=== EXERCISE DESCRIPTION ===
Repeat exactly, and only, the lines below starting at the line that contains "HENRY H6 BIG BOY RIFLE .45 COLT 10" and ending at the line that contains "total: 20095.13 -> 19758.30", inclusive of both.

START INPUT RECORDS

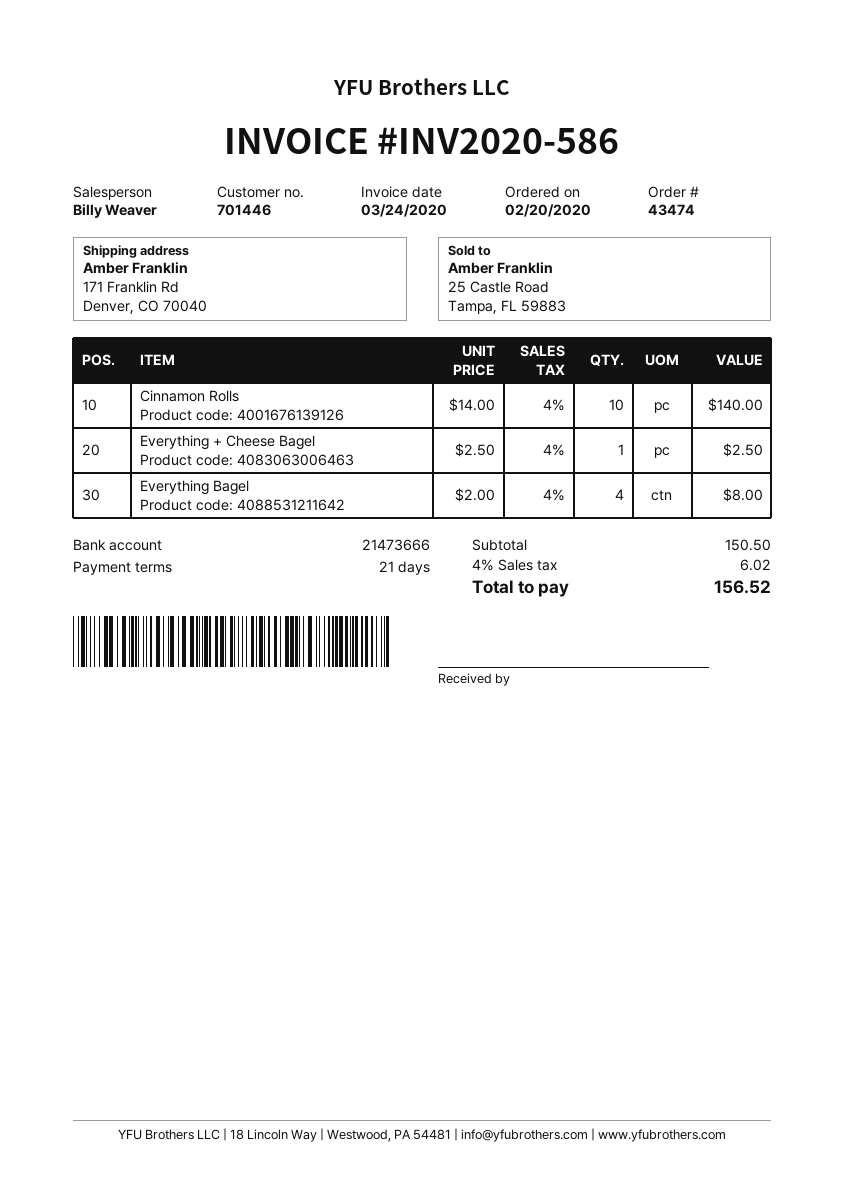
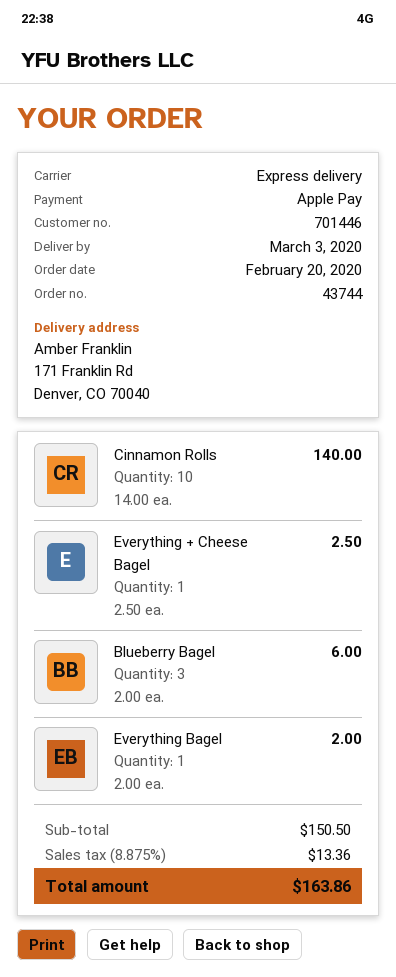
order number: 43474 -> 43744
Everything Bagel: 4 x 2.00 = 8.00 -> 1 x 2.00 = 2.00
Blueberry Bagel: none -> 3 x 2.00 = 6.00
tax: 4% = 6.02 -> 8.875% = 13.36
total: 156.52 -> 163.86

END INPUT RECORDS
START INPUT RECORDS

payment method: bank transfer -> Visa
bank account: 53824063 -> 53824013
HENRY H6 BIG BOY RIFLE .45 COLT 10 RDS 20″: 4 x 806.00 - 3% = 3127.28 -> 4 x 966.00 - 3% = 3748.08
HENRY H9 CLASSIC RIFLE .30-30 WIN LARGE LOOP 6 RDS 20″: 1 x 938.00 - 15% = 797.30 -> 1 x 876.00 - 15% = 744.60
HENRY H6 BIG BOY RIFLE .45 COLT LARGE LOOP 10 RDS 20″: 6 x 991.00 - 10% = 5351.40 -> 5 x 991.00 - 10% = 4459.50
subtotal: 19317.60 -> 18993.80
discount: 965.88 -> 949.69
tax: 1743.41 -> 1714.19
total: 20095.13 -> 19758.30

END INPUT RECORDS

=== EXERCISE ANSWER ===
HENRY H6 BIG BOY RIFLE .45 COLT 10 RDS 20″: 4 x 806.00 - 3% = 3127.28 -> 4 x 966.00 - 3% = 3748.08
HENRY H9 CLASSIC RIFLE .30-30 WIN LARGE LOOP 6 RDS 20″: 1 x 938.00 - 15% = 797.30 -> 1 x 876.00 - 15% = 744.60
HENRY H6 BIG BOY RIFLE .45 COLT LARGE LOOP 10 RDS 20″: 6 x 991.00 - 10% = 5351.40 -> 5 x 991.00 - 10% = 4459.50
subtotal: 19317.60 -> 18993.80
discount: 965.88 -> 949.69
tax: 1743.41 -> 1714.19
total: 20095.13 -> 19758.30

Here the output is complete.